Judge inspects PAL protesters' 'campsite'
MANILA, Philippines - A Pasay City judge hearing a complaint by Philippine Airlines accusing its former workers of blocking the ingress and engress to PAL’s Inflight Center (IFC) has conducted an ocular inspection of the protesters’ “campsite,” a source said Thursday.
Regional Trial Court Branch 116 Judge Racquelen Vasquez, accompanied by lawyers representing PAL and the PAL Employees’ Association, toured the “tent city” to assess if the airline’s complaint has basis.
During the inspection, Vasquez and the team noted that the IFC’s side gates along Baltao Road remain blocked, while the facility’s main entrance along MIA Road was opened to traffic only since Friday.

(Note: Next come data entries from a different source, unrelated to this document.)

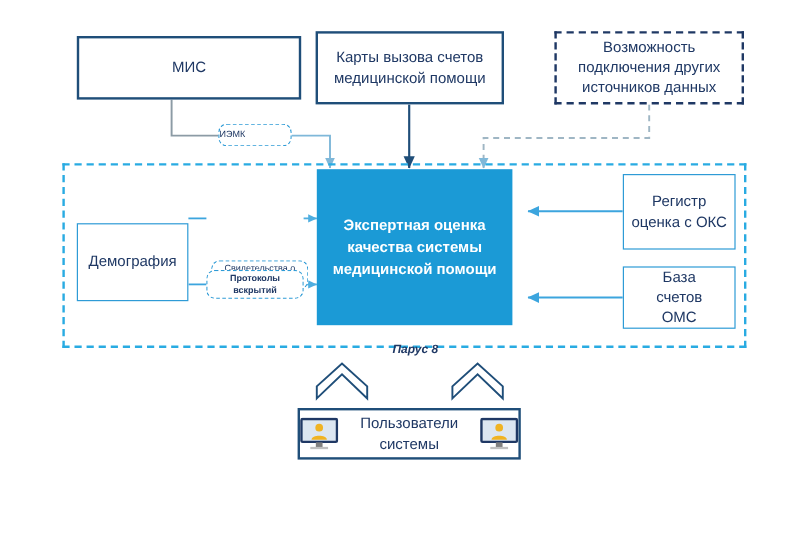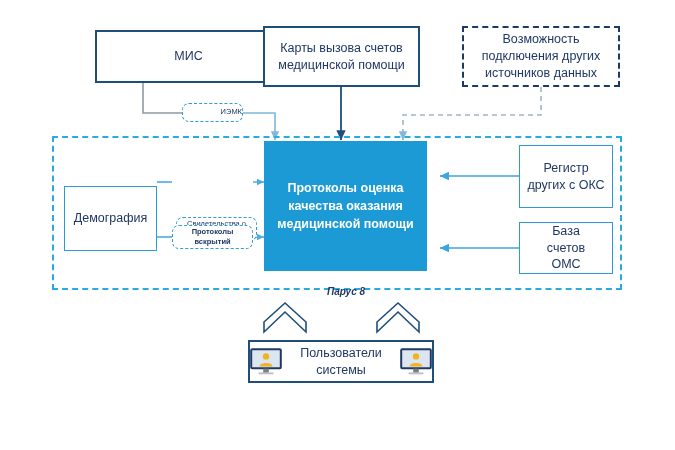--- a/index.html
+++ b/index.html
@@ -203,7 +203,7 @@
 
   <div id="boundary" style="left:52px; top:136px; width:570px; height:154px;"></div>
 
-  <div class="node src-solid" style="left:64px; top:30px; width:187px; height:53px;margin-left:31px;">
+  <div class="node src-solid" style="left:64px; top:30px; width:187px; height:53px;">
     <span>МИС</span>
   </div>
 

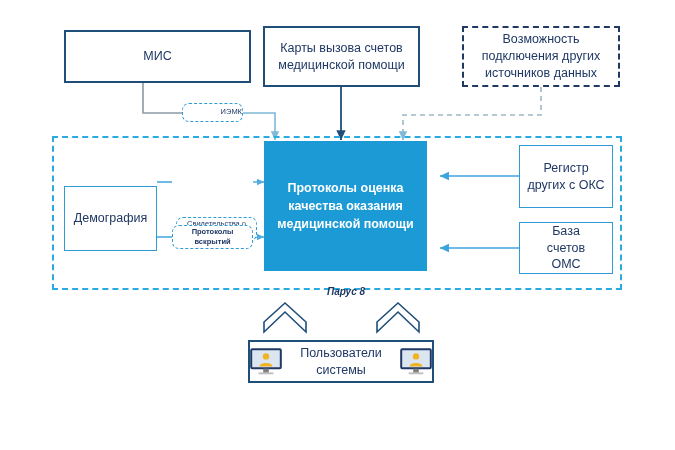--- a/index.html
+++ b/index.html
@@ -107,7 +107,7 @@
     line-height: 1.35;
     display: flex;
     align-items: center;
-    justify-content: flex-end;
+    justify-content: flex-start;
     text-align: center;
     z-index: 5;
   }

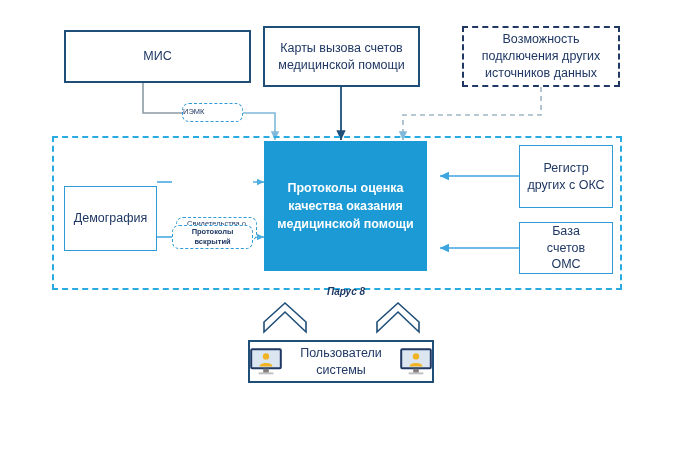--- a/index.html
+++ b/index.html
@@ -239,7 +239,7 @@
   </div>
 
   <div class="node lt-box" style="left:519px; top:145px; width:94px; height:63px; padding:0 5px;">
-    <span>Регистр других с ОКС</span>
+    <span>Регистр оценка с ОКС</span>
   </div>
 
   <div class="node lt-box" style="left:519px; top:222px; width:94px; height:52px; padding:0 12px;">

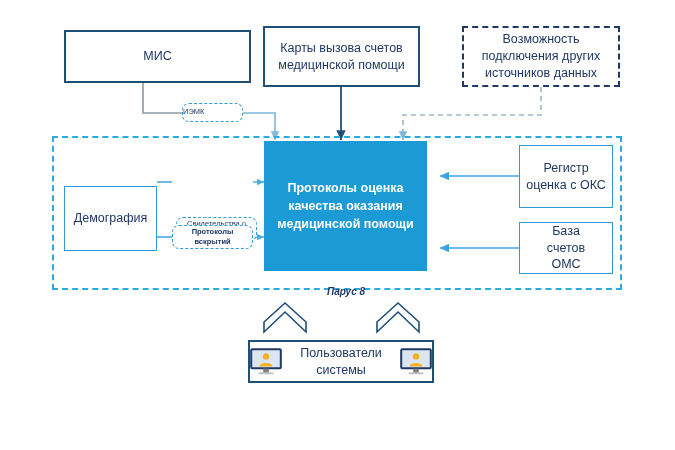--- a/index.html
+++ b/index.html
@@ -232,7 +232,7 @@
   </div>
 
   <div id="core" style="left:264px; top:141px; width:163px; height:130px; padding:0 10px;">
-    <span>Протоколы оценка качества оказания медицинской помощи</span>
+    <span>Экспертная оценка качества системы медицинской помощи</span>
   </div>
   <div id="core-caption" style="left:327px; top:286px;">
     <span>Парус 8</span>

In the tents set up on the IFC’s parking lot, the inspecting team found more than 30 arnis batons, torches, gallons of gasoline, and barbed wire.
The ocular inspection was conducted following oral arguments on PAL’s urgent motion for injunction before Vasquez, the pairing judge of Judge Eugenio de la Cruz, who is currently on leave.

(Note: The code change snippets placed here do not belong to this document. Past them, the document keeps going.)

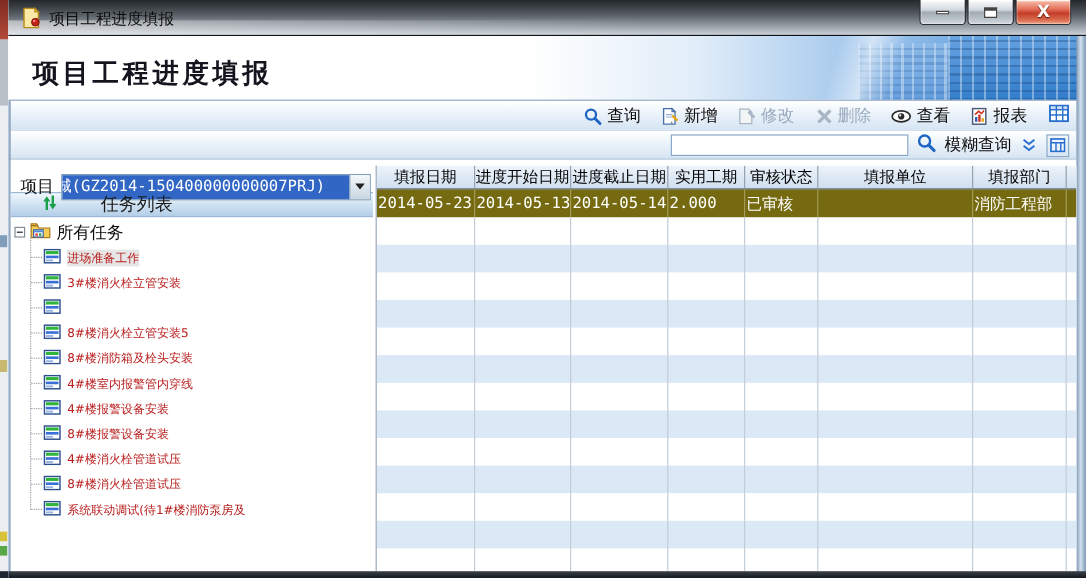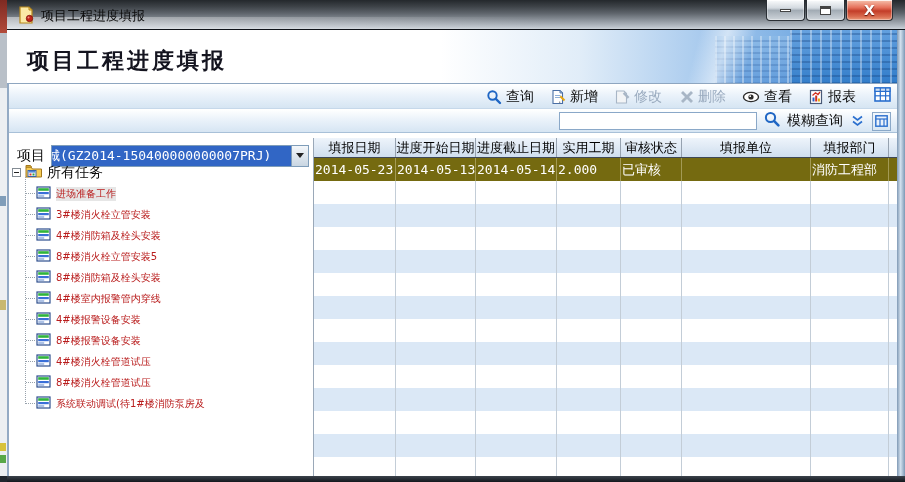--- a/index.html
+++ b/index.html
@@ -283,6 +283,17 @@
         </div>
       </div>
     </div>
+    <div class="tree-header">
+      <span class="refresh">
+        <svg width="13" height="14" viewBox="0 0 13 14">
+          <path d="M4 5 L4 13" stroke="#18a048" stroke-width="2"></path>
+          <path d="M1 6 L4 1.5 L7 6 Z" fill="#18a048"></path>
+          <path d="M9 1 L9 9" stroke="#18a048" stroke-width="2"></path>
+          <path d="M6 8 L9 12.5 L12 8 Z" fill="#18a048"></path>
+        </svg>
+      </span>
+      <span class="tree-header-label">任务列表</span>
+    </div>
     <div class="tree">
       <div class="tree-root">
         <span class="expander"></span>

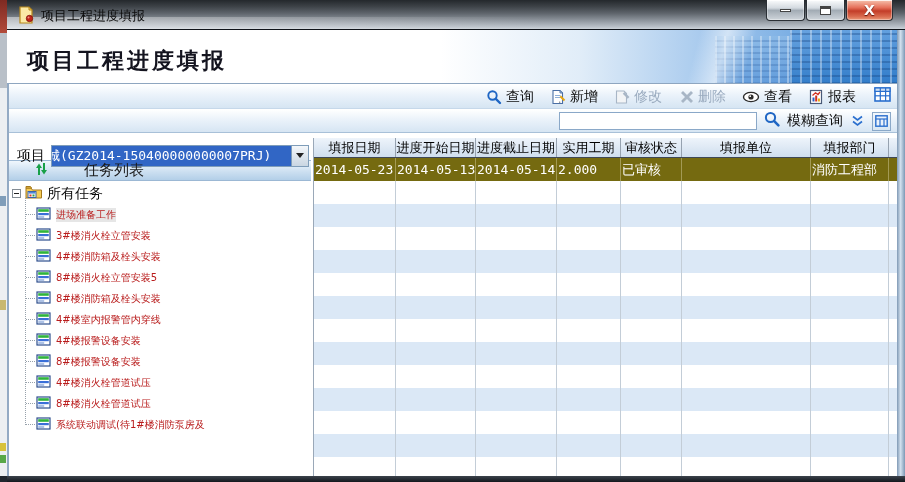--- a/index.html
+++ b/index.html
@@ -335,7 +335,6 @@
                 <rect x="2.2" y="6" width="10.6" height="2.2" fill="#3a6fd8"></rect>
                 <rect x="2.2" y="9.2" width="6" height="1.6" fill="#9ab4e0"></rect>
               </svg></span>
-            <span class="titem-label">4#楼消防箱及栓头安装</span>
           </div>
           <div class="titem">
             <span><svg width="15" height="13" viewBox="0 0 15 13">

The airline had secured a 72-hour temporary restraining order against the protesters, but the TRO lapsed when a Pasay court sheriff was ordered not to enforce the TRO after the case was raffled off to Judge Maria Rosario Ragasa. When Ragasa refused to extend the TRO, PAL lawyers asked her to inhibit herself from the case. She did, and the case was re-raffled to De la Cruz.
PAL accused its dismissed workers of grave coercion, a criminal offense, when they were documented barring a PAL truck from leaving the facility last Oct. 29. At least 41 PALEA members are facing charges before the city prosecutor’s office.

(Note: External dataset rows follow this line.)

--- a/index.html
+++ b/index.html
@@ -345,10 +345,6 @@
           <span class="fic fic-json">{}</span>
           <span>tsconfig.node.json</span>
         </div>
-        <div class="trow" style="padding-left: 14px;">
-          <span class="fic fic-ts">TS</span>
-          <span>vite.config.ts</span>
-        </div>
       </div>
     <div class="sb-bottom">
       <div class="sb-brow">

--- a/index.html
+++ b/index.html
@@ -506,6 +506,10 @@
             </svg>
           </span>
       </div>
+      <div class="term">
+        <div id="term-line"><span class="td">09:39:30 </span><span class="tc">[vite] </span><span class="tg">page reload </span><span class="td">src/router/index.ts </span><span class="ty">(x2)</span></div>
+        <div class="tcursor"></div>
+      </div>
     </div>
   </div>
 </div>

The protesting workers have been in the area since Sept. 27, following a wildcat strike that paralyzed PAL’s operations. The work stoppage stranded 14,000 passengers during the height of typhoon “Pedring.”
The workers are protesting PAL’s spinoff and outsourcing of its catering, airport services and call center reservations functions, which have been taken over by third-party service providers since Oct. 1.